Dalam amanatnya, Syarif Hidayat mengutip pembelajaran filosofis dari sebuah film berlatar cerita di Washington. Film tersebut mengisahkan perjuangan seseorang yang dihantam berbagai tekanan hidup dan situasi krisis di pusat kota Washington, namun justru berhasil bangkit dan menemukan potensi terbesarnya dari himpitan masa-masa sulit tersebut.
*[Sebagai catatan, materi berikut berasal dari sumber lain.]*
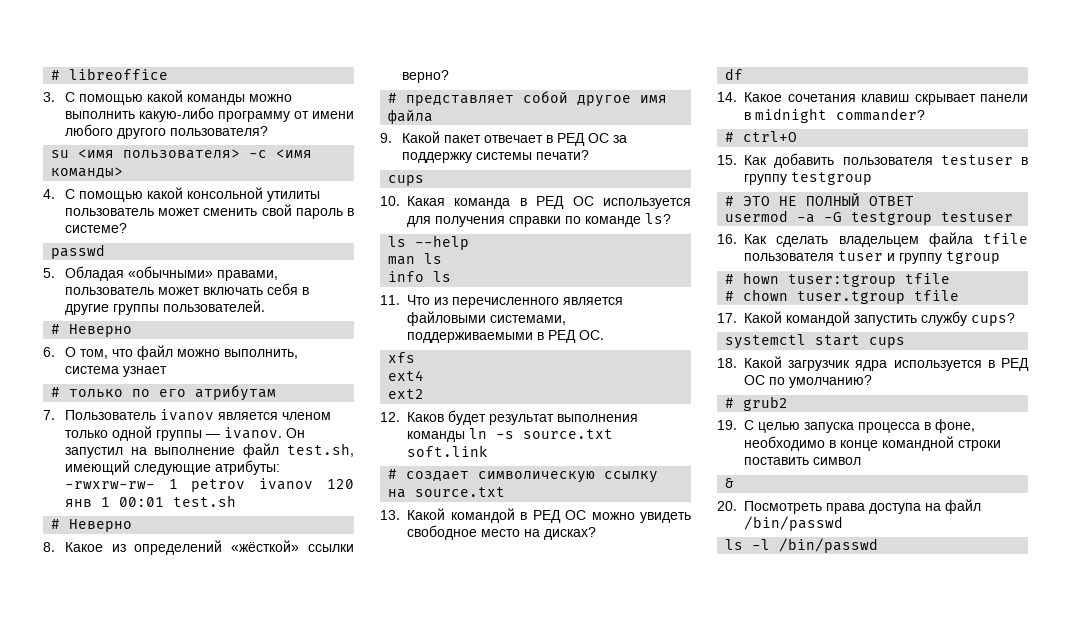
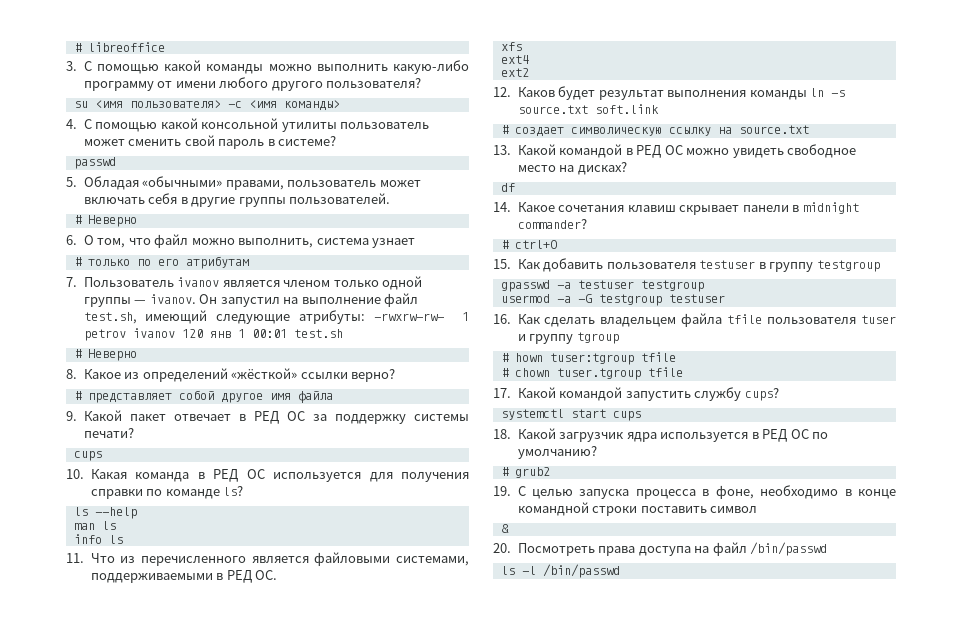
[725,193,915,207] # ЭТО НЕ ПОЛНЫЙ ОТВЕТ -> [500,280,704,292] gpasswd -a testuser testgroup

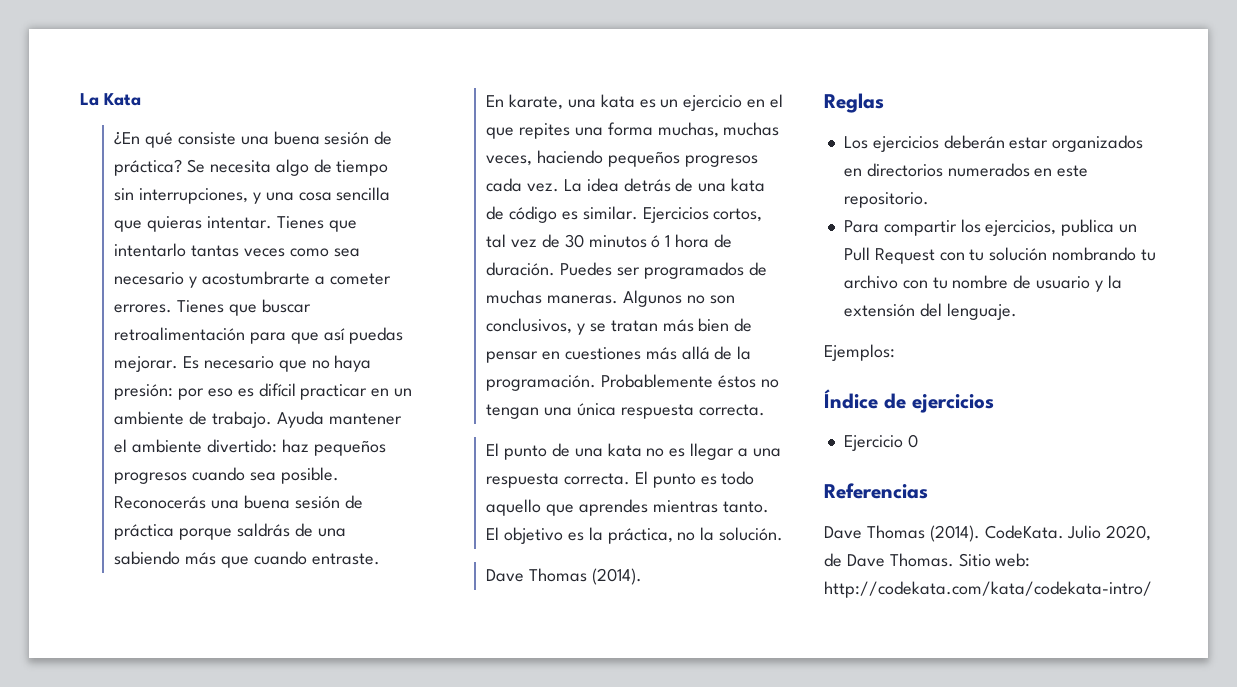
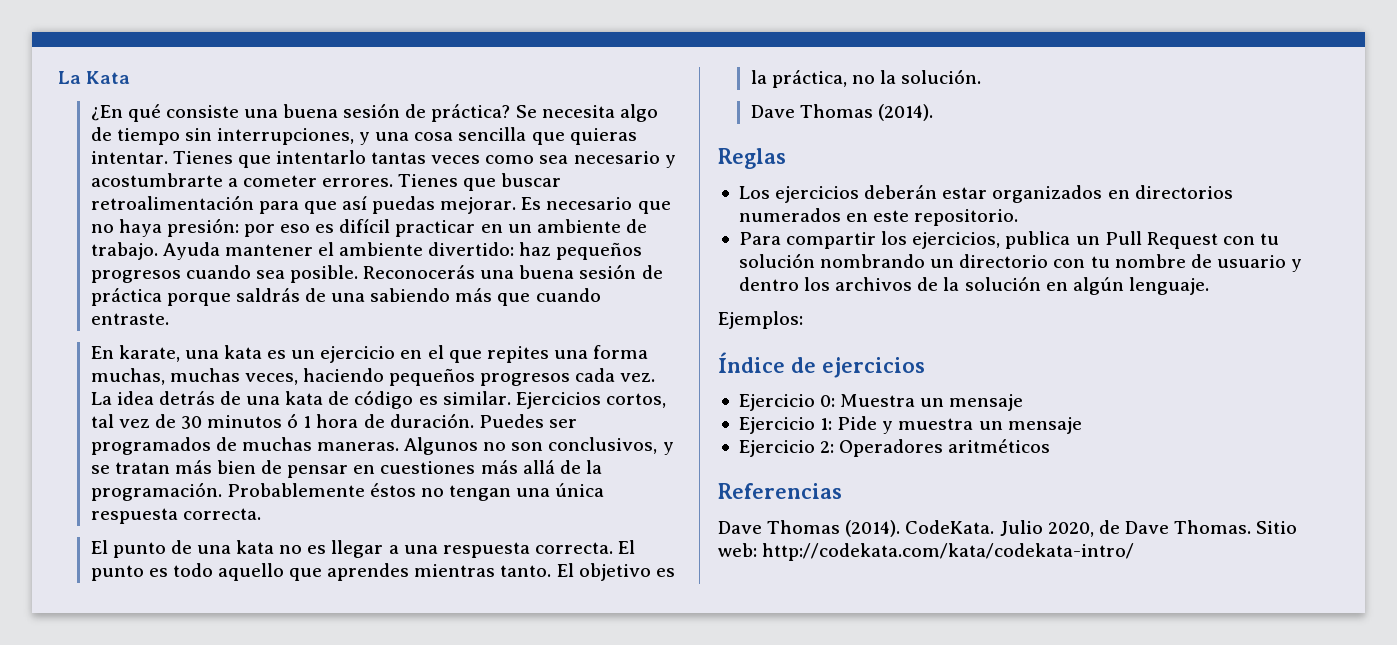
[1140,249,1156,261] [843,275,898,289] tu archivo -> [930,254,1049,268] un directorio
[1107,275,1122,289] [843,303,942,317] la extensión del -> [738,276,1124,295] dentro los archivos de la solución en algún
[907,434,918,448] 0 -> [820,394,1024,411] [738,416,1082,434] [738,439,1051,457] 0: Muestra un mensaje // Ejercicio 1: Pide y muestra un mensaje // Ejercicio 2: Operadores aritméticos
Secara khusus, beliau menyoroti peran penting sosok ibu dalam cerita film tersebut. Di tengah himpitan krisis dan tekanan mental sang anak, figur ibu hadir memberikan fondasi dorongan moral serta keteladanan karakter. Hal ini membuktikan bahwa sosok ibu adalah madrasatul ula atau sekolah pertama yang menjadi benteng utama dalam membentuk ketahanan mental dan daya tahan peserta didik sejak dini.
Selain memotivasi para pendidik agar tidak menunda-nunda momentum untuk berani berkarya, beliau turut menggarisbawahi dinamika pengawasan di lingkungan kerja. Sama seperti pesan dalam film tersebut, seseorang akan jauh lebih berhasil dan produktif ketika bekerja tanpa tekanan atau pengawasan berlebihan (micro management) dari atasan. Beliau menegaskan bahwa produktivitas pegawai hendaknya digerakkan oleh sistem yang berintegritas dan kesadaran diri bukan sekadar karena takut pada pantauan kamera CCTV. Selain itu, beliau menekankan pentingnya orientasi pada kualitas hasil akhir dibandingkan formalitas proses semata.